If Not Now, When?
“If not now, when.”
This is part of a quote from Rabbi Hillel in Pirke Avot, a compilation of sayings from sages from around the year 0.
This is what I thought of this morning as I lamented the fact that while my father was dying in the hospital for 3 months I didn’t record my thoughts daily. Yes, it was an intensely draining experience, but I was learning and feeling so much and I wanted to try to capture it and tell it in story and lesson form to friends and strangers who might be helped by it.
This is stuff like…..fuck I really can’t even remember right now and it’s not the point of this post. In general we’re talking things like simple acts of kindness that were beyond moving. Or the way people are so unbearably bad at dealing with death. Or the way I tried to get closer to my father and say everything that needed to be said despite the fact that his brain was riddled with cancer and he couldn’t really talk.

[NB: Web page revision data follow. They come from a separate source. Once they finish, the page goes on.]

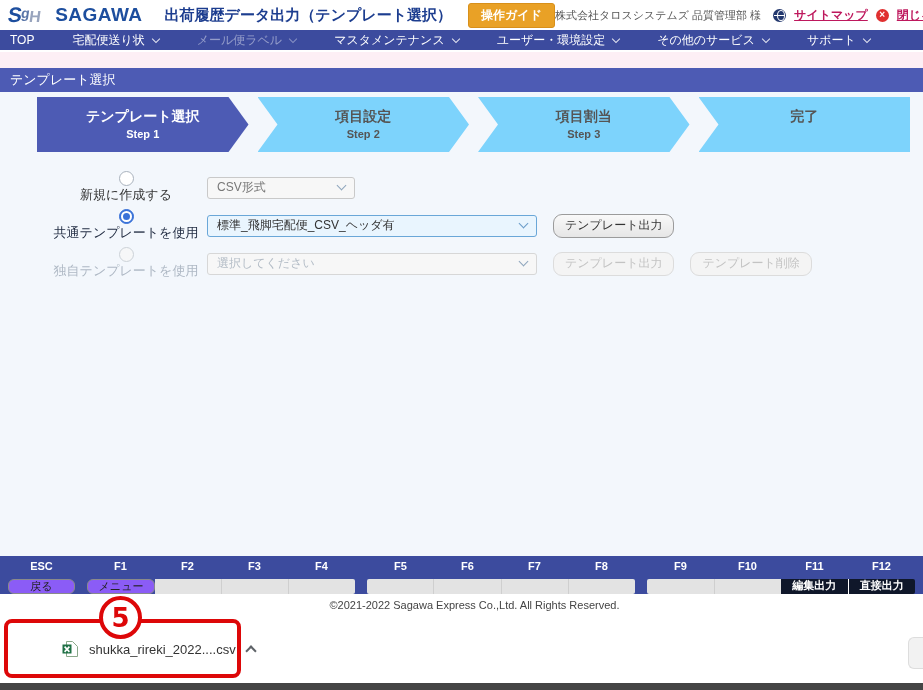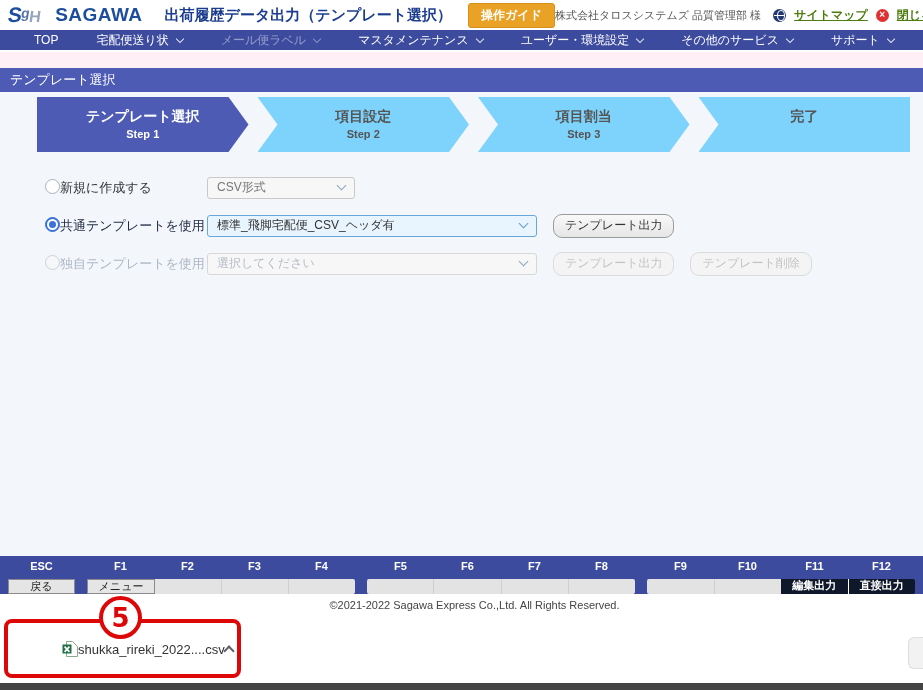--- a/index.html
+++ b/index.html
@@ -19,27 +19,27 @@
   .vdiv2 { width: 1px; height: 18px; background: #1d4e9e; margin: 0 11px; }
   .page-title { font-size: 15px; font-weight: bold; color: #1c3d8f; white-space: nowrap; }
   .guide-btn { margin-left: 16px; background: #e9a126; color: #fff; font-size: 12px; font-weight: bold;
     border: 1px solid #d8901a; border-radius: 3px; padding: 3px 12px; cursor: pointer; white-space: nowrap; }
   .hdr-right { margin-left: auto; display: flex; align-items: center; gap: 8px; white-space: nowrap; }
   .user-label { font-size: 11px; color: #555; margin-right: 4px; }
   .globe { width: 13px; height: 13px; border-radius: 50%; background: #23386e; position: relative; display:inline-block; }
   .globe::before { content: ''; position: absolute; left: 1px; right: 1px; top: 6px; height: 1px; background: #fff; }
   .globe::after { content: ''; position: absolute; left: 50%; top: 1px; bottom: 1px; width: 6px;
     margin-left: -3px; border: 1px solid #fff; border-radius: 50%; }
-  .hdr-link { font-size: 12px; font-weight: bold; color: #4d7c0f; text-decoration: underline; cursor: pointer; }
+  .hdr-link { font-size: 12px; font-weight: bold; color: #be185d; text-decoration: underline; cursor: pointer; }
   .close-ico { width: 13px; height: 13px; border-radius: 50%; background: #e03030; color: #fff;
     font-size: 10px; font-weight: bold; display: inline-flex; align-items: center; justify-content: center; line-height: 1; }
 
   
   #nav { position: absolute; top: 30px; left: 0; width: 100%; height: 20px; background: #3c4b9e;
-    display: flex; align-items: center; padding-left: 34px; gap: 38px; }
+    display: flex; align-items: center; padding-left: 10px; gap: 38px; }
   .nav-item { display: flex; align-items: center; color: #fff; font-size: 12px; cursor: pointer; white-space: nowrap; }
   .nav-item.disabled { opacity: .45; cursor: default; }
   .chv { width: 6px; height: 6px; border-right: 1.6px solid rgba(255,255,255,.85);
     border-bottom: 1.6px solid rgba(255,255,255,.85); transform: rotate(45deg); display: inline-block;
     margin-left: 8px; margin-top: -3px; }
 
   
   #pink-strip { position: absolute; top: 52px; left: 0; width: 100%; height: 16px; background: #fdeff5; }
   #title-bar { position: absolute; top: 68px; left: 0; width: 100%; height: 24px; background: #4d5bb4;
     display: flex; align-items: center; padding-left: 10px; }
@@ -54,21 +54,21 @@
     clip-path: polygon(0 0, calc(100% - 20px) 0, 100% 50%, calc(100% - 20px) 100%, 0 100%, 20px 50%); }
   .step.first { clip-path: polygon(0 0, calc(100% - 20px) 0, 100% 50%, calc(100% - 20px) 100%, 0 100%); }
   .step.last { margin-right: 0; clip-path: polygon(0 0, 100% 0, 100% 100%, 0 100%, 20px 50%); }
   .step .s-title { font-size: 14px; font-weight: bold; color: #555; }
   .step .s-sub { font-size: 11px; font-weight: bold; color: #555; min-height: 13px; }
   .step.active { background: #4d5bb4; }
   .step.active .s-title, .step.active .s-sub { color: #fff; }
 
   #form { margin: 24px 0 0 45px; }
   .form-row { display: flex; align-items: center; margin-bottom: 15px; height: 23px; }
-  .radio-cell { width: 162px; display: flex; align-items: flex-start; flex-shrink: 0; }
+  .radio-cell { width: 162px; display: flex; align-items: center; flex-shrink: 0; flex-direction: column; }
   .radio { width: 15px; height: 15px; border-radius: 50%; border: 1px solid #a9b2bd; background: #fff;
     display: inline-flex; align-items: center; justify-content: center; flex-shrink: 0; cursor: pointer; }
   .radio.sel { background: #3a72d8; border-color: #3a72d8; }
   .radio.sel .radio-dot { width: 11px; height: 11px; border: 2px solid #fff; background: #3a72d8; border-radius: 50%; }
   .radio.dis { border-color: #ccd2d8; background: #f6f7f8; cursor: default; }
   .radio-label { font-size: 13px; color: #333; }
   .radio-label.sel { color: #1f2a40; }
   .radio-label.dis { color: #aeb8c4; }
 
   .sel-box { height: 22px; border: 1px solid #c9c9c9; border-radius: 3px; background: #f7f7f7;
@@ -88,31 +88,31 @@
   
   #fnbar { position: absolute; top: 556px; left: 0; width: 100%; height: 38px; background: #3c4b9e;
     padding: 2px 8px 0; }
   .fn-groups { display: flex; gap: 12px; height: 100%; }
   .fn-group { display: flex; flex-direction: column; flex: 1; justify-content: space-between; }
   .fn-group.g-esc { flex: 0 0 67px; }
   .fn-keys { display: flex; height: 17px; }
   .fn-keys .fn-key { flex: 1; text-align: center; color: #fff; font-size: 11px; font-weight: bold; line-height: 16px; }
   .fn-btns { display: flex; height: 15px; border-radius: 2px; overflow: hidden; }
   .fn-btn { flex: 1; font-size: 11px; line-height: 13px; text-align: center; }
-  .fn-btn.white { background: #e5e5e5; border: 1px solid #8a8a8a; color: #222; border-radius: 0; cursor: pointer; }
+  .fn-btn.white { background: #8b5cf6; border: 1px solid #8a8a8a; color: #222; border-radius: 6px; cursor: pointer; }
   .fn-btn.empty { background: #e3e3e3; }
   .fn-btn.empty + .fn-btn.empty { border-left: 1px solid #cfcfcf; }
   .fn-btn.orange { background: #0f172a; color: #fff; font-weight: bold; cursor: pointer; }
   .fn-btn.orange + .fn-btn.orange { border-left: 1px solid #fff; }
 
   
   #copyright { position: absolute; top: 594px; left: 13px; width: 100%; height: 28px; background: #fff;
     text-align: center; font-size: 11px; color: #444; padding-top: 5px; border-bottom: 1px solid #bdbdbd; }
   #dlbar { position: absolute; top: 615px; left: 0; width: 100%; height: 68px; background: #fff; }
-  .dl-chip { position: absolute; left: 62px; top: 26px; display: flex; align-items: center; cursor: pointer; }
+  .dl-chip { position: absolute; left: 62px; top: 26px; display: flex; align-items: center; gap: 11px; cursor: pointer; }
   .dl-name { font-size: 13px; color: #333; }
   .caret-up { width: 8px; height: 8px; border-left: 2px solid #5f6368; border-top: 2px solid #5f6368;
     transform: rotate(45deg); margin-top: 4px; cursor: pointer; }
   .dl-partial { position: absolute; right: 0; top: 22px; width: 15px; height: 32px; background: #f2f2f2;
     border: 1px solid #ddd; border-right: none; border-radius: 6px 0 0 6px; cursor: pointer; }
   #bottom-strip { position: absolute; top: 683px; left: 0; width: 100%; height: 7px; background: #454545; }
 
   
   .anno-rect { position: absolute; left: 4px; top: 619px; width: 237px; height: 59px;
     border: 4px solid #dd0708; border-radius: 8px; z-index: 5; pointer-events: none; }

And that’s the point. I knew I was having extremely unique and possibly once in a lifetime observations, I was coming to conclusions, seeing things for what they really were, gaining incredible insights that helped me grow and that I would love to impart. But it was such a whirlwind and I didn’t have the energy to write. I figured at the end of the saga I would remember and write everything that I saw and felt. Maybe next time ;) My siblings and I, and also a family friend who was going through the same thing at the same time in the same hospital (weird), we’d always say to each other “YDODO” - standing for Your Dad Only Dies Once. It was used in relation to things that we would justify doing simply because this was a once in a lifetime experience.
And that’s exactly the point. I won’t get the opportunity to experience this ever again.
I was journaling this morning and had the epiphany that I should’ve just voice recorded everything that was happening at that crazy time at the end of each day and gone through it all at another time when all was said and done.
I’m not upset that I didn’t have this epiphany then. It’s more that I deluded myself into thinking I would write some all-encompassing thing that perfectly encapsulated my thoughts and feelings on everything that was happening.
Now I’m stuck trying to remember these things. Hopefully they’ll emerge as I develop my writing practice and become more and more diligent with it. So stay tuned.
But I made a point of getting this post written and published as soon as I thought to write it. Because too many times things come to me and float away.
And if I don’t do it now, when will I?